There is a holistically natural sense to the speaker due to the wooden cone, as it looks fitting, so much more pleasing to the eye than a dire black cone. This driver has a second voice coil that is used in what VanL Speakerworks calls the “Ambient Recovery” circuit; more about that below. The skinny parallelogram cabinet shape reminds me of the Vandersteen Treo CT and Quatro Wood CT Speakers. There is some worthwhile discussion of the character of the bass between these others and the Silhouette’s 6.5” mid-bass. As the Vandersteens utilize dedicated 8” woofers the Vandy speakers would win the low-end presence comparison handily.

But it is surprising what low end can be elicited from the Silhouette.

The Silhouette started out as a traditional, folded transmission line design but has been altered so that the back wave fires into a large chamber, after which it is loaded into a restrictive chamber almost three feet long.
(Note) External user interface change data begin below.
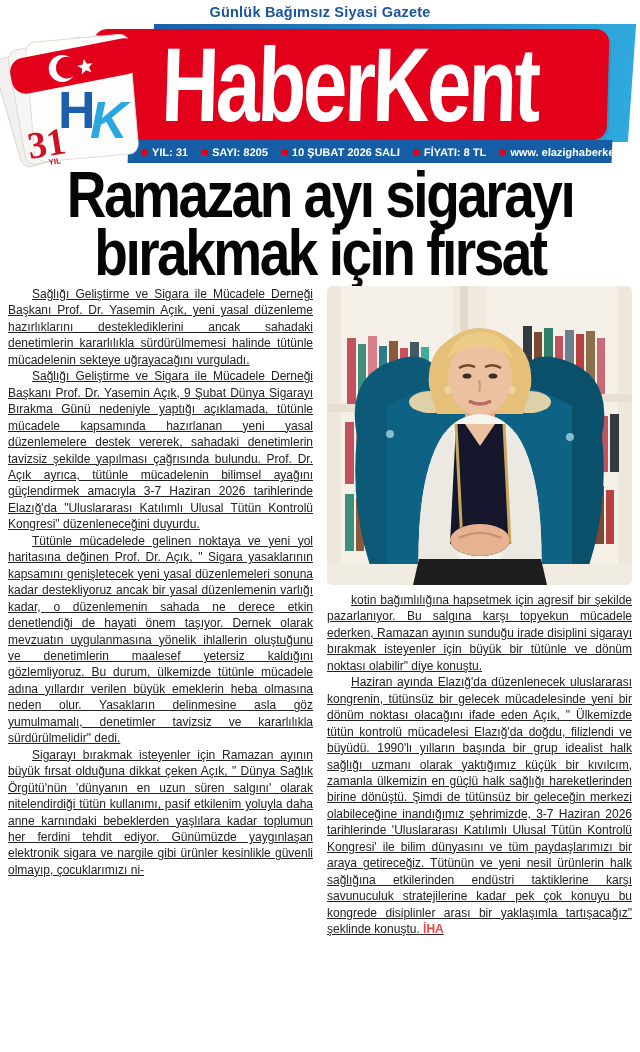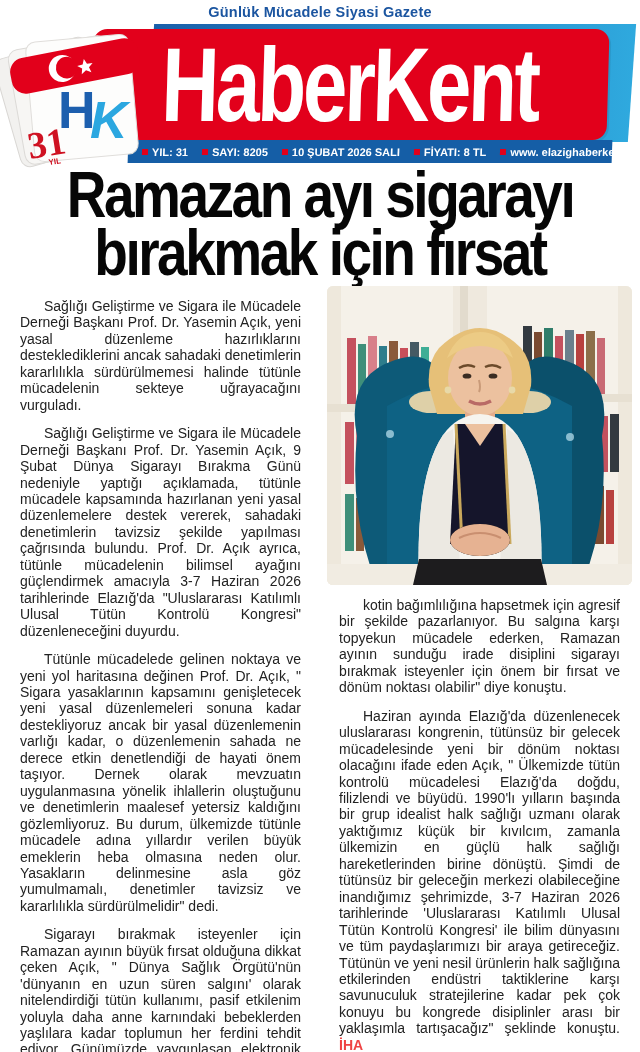--- a/index.html
+++ b/index.html
@@ -55,35 +55,35 @@
     transform:scale(1,1.18);transform-origin:top center;
   }
 
   
   .article{
     position:absolute;top:286px;left:8px;width:624px;height:766px;
     display:flex;gap:14px;overflow:hidden;
   }
   .col{width:305px;flex:0 0 305px;}
   .col p{
-    margin:12px;color:#222;font-size:14px;line-height:16.45px;
-    text-align:justify;text-indent:24px;
+    margin:0;color:#222;font-size:12px;line-height:16.45px;
+    text-align:justify;text-indent:24px;text-decoration:underline;
   }
   .agency{font-weight:bold;color:#ef4444;}
   .photo{
     width:305px;height:299px;margin-bottom:7px;border-radius:6px;overflow:hidden;
     background:#f3efe8;
   }
 </style>
 </head>
 <body>
 
 <div class="page">
 
-  <div class="tagline">Günlük Mücadele Siyasi Gazete</div>
+  <div class="tagline">Günlük Bağımsız Siyasi Gazete</div>
 
   <div class="masthead">
     <div class="blue-back"></div>
     <div class="red-box">
       <div class="title">HaberKent</div>
     </div>
 
     <div class="info-bar">
       <span class="info-item">
           <span class="bullet"></span>
@@ -252,18 +252,18 @@
             <path d="M132 252 q21 -10 42 0" stroke="#c98f70" stroke-width="2" fill="none"></path>
           </g>
 
           <g>
             <rect x="0" y="278" width="305" height="21" fill="#f1ece2"></rect>
             <path d="M86 299 l134 0 l-6 -26 l-122 0z" fill="#1d1c1e"></path>
           </g>
         </svg>
       </div>
 
-      <p>kotin bağımlılığına hapsetmek için agresif bir şekilde pazarlanıyor. Bu salgına karşı topyekun mücadele ederken, Ramazan ayının sunduğu irade disiplini sigarayı bırakmak isteyenler için önem bir fırsat ve dönüm noktası olabilir" diye konuştu.</p>
+      <p>kotin bağımlılığına hapsetmek için agresif bir şekilde pazarlanıyor. Bu salgına karşı topyekun mücadele ederken, Ramazan ayının sunduğu irade disiplini sigarayı bırakmak isteyenler için büyük bir tütünle ve dönüm noktası olabilir" diye konuştu.</p>
       <p><span>Haziran ayında Elazığ'da düzenlenecek uluslararası kongrenin, tütünsüz bir gelecek mücadelesinde yeni bir dönüm noktası olacağını ifade eden Açık, " Ülkemizde tütün kontrolü mücadelesi Elazığ'da doğdu, filizlendi ve büyüdü. 1990'lı yılların başında bir grup idealist halk sağlığı uzmanı olarak yaktığımız küçük bir kıvılcım, zamanla ülkemizin en güçlü halk sağlığı hareketlerinden birine dönüştü. Şimdi de tütünsüz bir geleceğin merkezi olabileceğine inandığımız şehrimizde, 3-7 Haziran 2026 tarihlerinde 'Uluslararası Katılımlı Ulusal Tütün Kontrolü Kongresi' ile bilim dünyasını ve tüm paydaşlarımızı bir araya getireceğiz. Tütünün ve yeni nesil ürünlerin halk sağlığına etkilerinden endüstri taktiklerine karşı savunuculuk stratejilerine kadar pek çok konuyu bu kongrede disiplinler arası bir yaklaşımla tartışacağız" şeklinde konuştu.</span> <span class="agency">İHA</span></p>
     </div>
   </div>
 
 </div>
 
 </body></html>

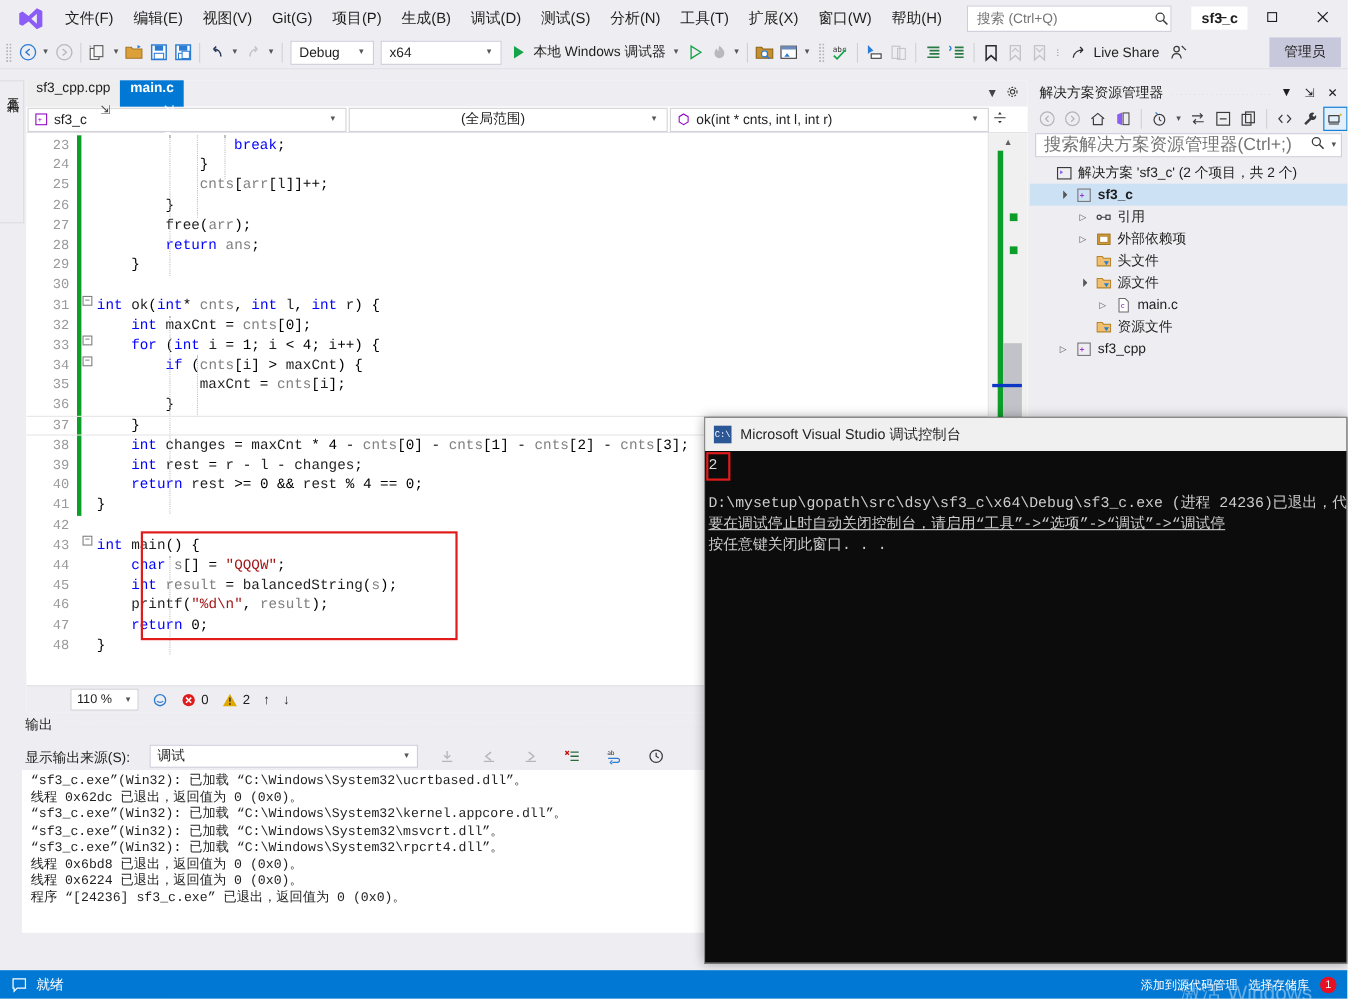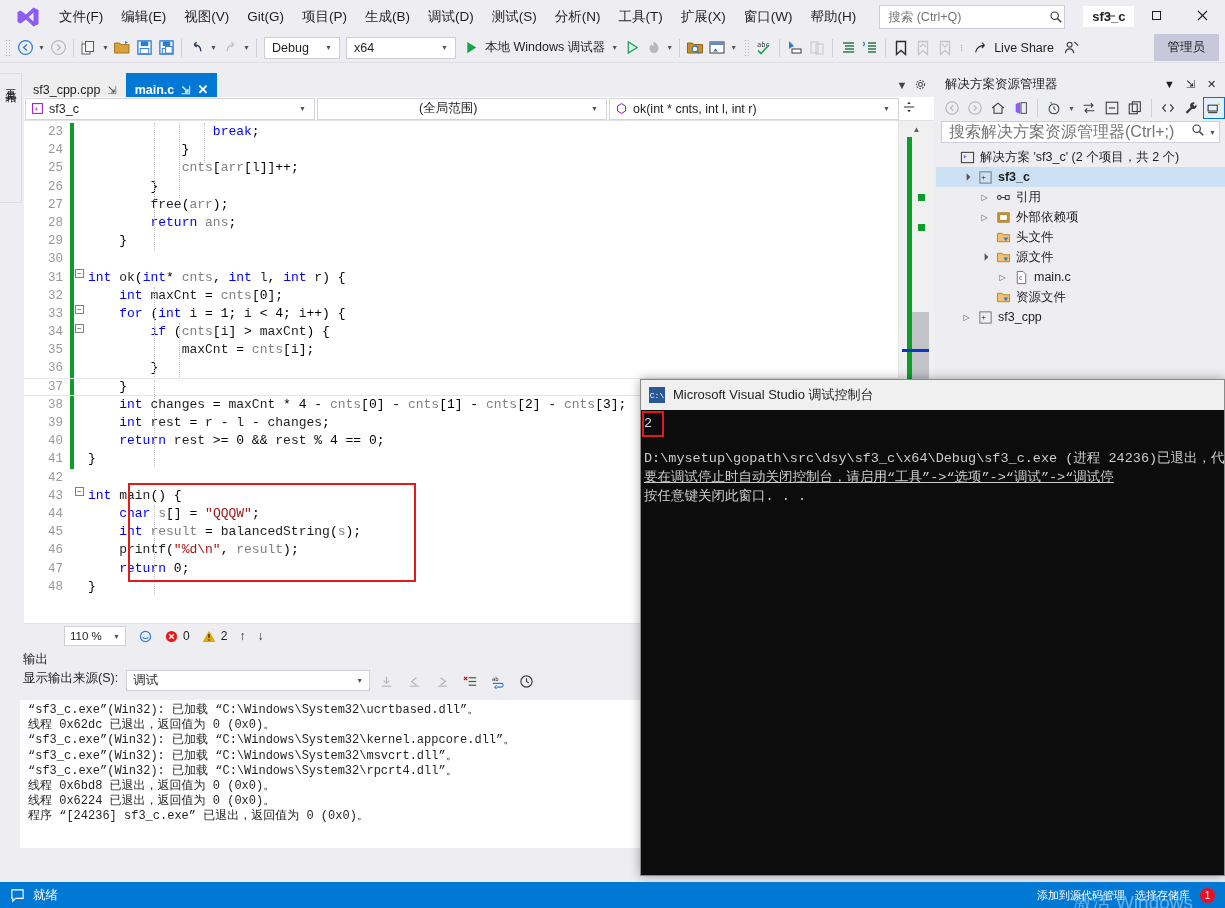--- a/index.html
+++ b/index.html
@@ -111,21 +111,21 @@
   .editor-pane {
     position: absolute; left: 24px; top: 73px; width: 910px; height: 575px;
     background: #fff;
   }
   .tabstrip {
     height: 24px; background: #eeeef2; display: flex; align-items: stretch;
   }
   .doctab {
     display: flex; align-items: flex-end; gap: 7px;
     padding: 0 9px; font-size: 12.5px; color: #1e1e1e;
-    background: #eeeeee; cursor: default;
+    background: #eeeeee; cursor: default; flex-direction: column;
   }
   .doctab.active { background: #0078d4; color: #fff; font-weight: bold; }
   .doctab .pin { font-size: 11px; opacity: .85; }
   .doctab .x { font-size: 13px; }
   .tabstrip-right {
     margin-left: auto; display: flex; align-items: center; gap: 2px;
     padding-right: 6px;
   }
   .tabstrip-right .ic { width: 16px; text-align: center; font-size: 11px; color: #444; }
 
@@ -227,21 +227,21 @@
     background: #eeeef2;
   }
   .op-title {
     height: 22px; display: flex; align-items: center; gap: 8px;
     padding-left: 9px; font-size: 12.5px; color: #1e1e1e;
   }
   .op-dots { flex: 1; height: 1px;
     background-image: radial-gradient(#bfbfc6 1px, transparent 1px);
     background-size: 4px 4px; margin-top: 3px; }
   .op-toolbar {
-    height: 28px; display: flex; align-items: flex-start; gap: 4px; padding-left: 9px;
+    height: 28px; display: flex; align-items: flex-end; gap: 14px; padding-left: 9px;
   }
   .op-lab { font-size: 12.5px; color: #1e1e1e; }
   .op-combo {
     width: 244px; height: 21px; background: #fff; border: 1px solid #ccceda;
     display: flex; align-items: center; padding: 0 2px 0 6px;
     font-size: 12.5px; color: #1e1e1e; margin-left: 4px;
   }
   .op-combo .cc { margin-left: auto; font-size: 7px; color: #555; padding: 0 4px; }
   .op-ic { width: 24px; height: 22px; display: flex; align-items: center; justify-content: center; }
   .op-body {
Before it exits at the slot at the bottom rear of the speaker, longhair lambs wool filters out the mid frequencies before they can exit the cabinet. This construction results in a surprising amount of low-end reinforcement.

One Response to VanL Speakerworks Silhouette speaker Review

  1. Kevin Frank says:

    Having owned and enjoyed a pair of Silhouettes for two years, I want to say that your review is spot-on. For what it’s worth, I am thrilled w/ the ambient recovery technology. Human voice, acoustic music, or really any music that doesn’t have bone-rattling bass or excessive volume levels, sounds amazing on these speakers. The Silhouettes are beautiful works of art, and Van L’s customer service is top notch as well.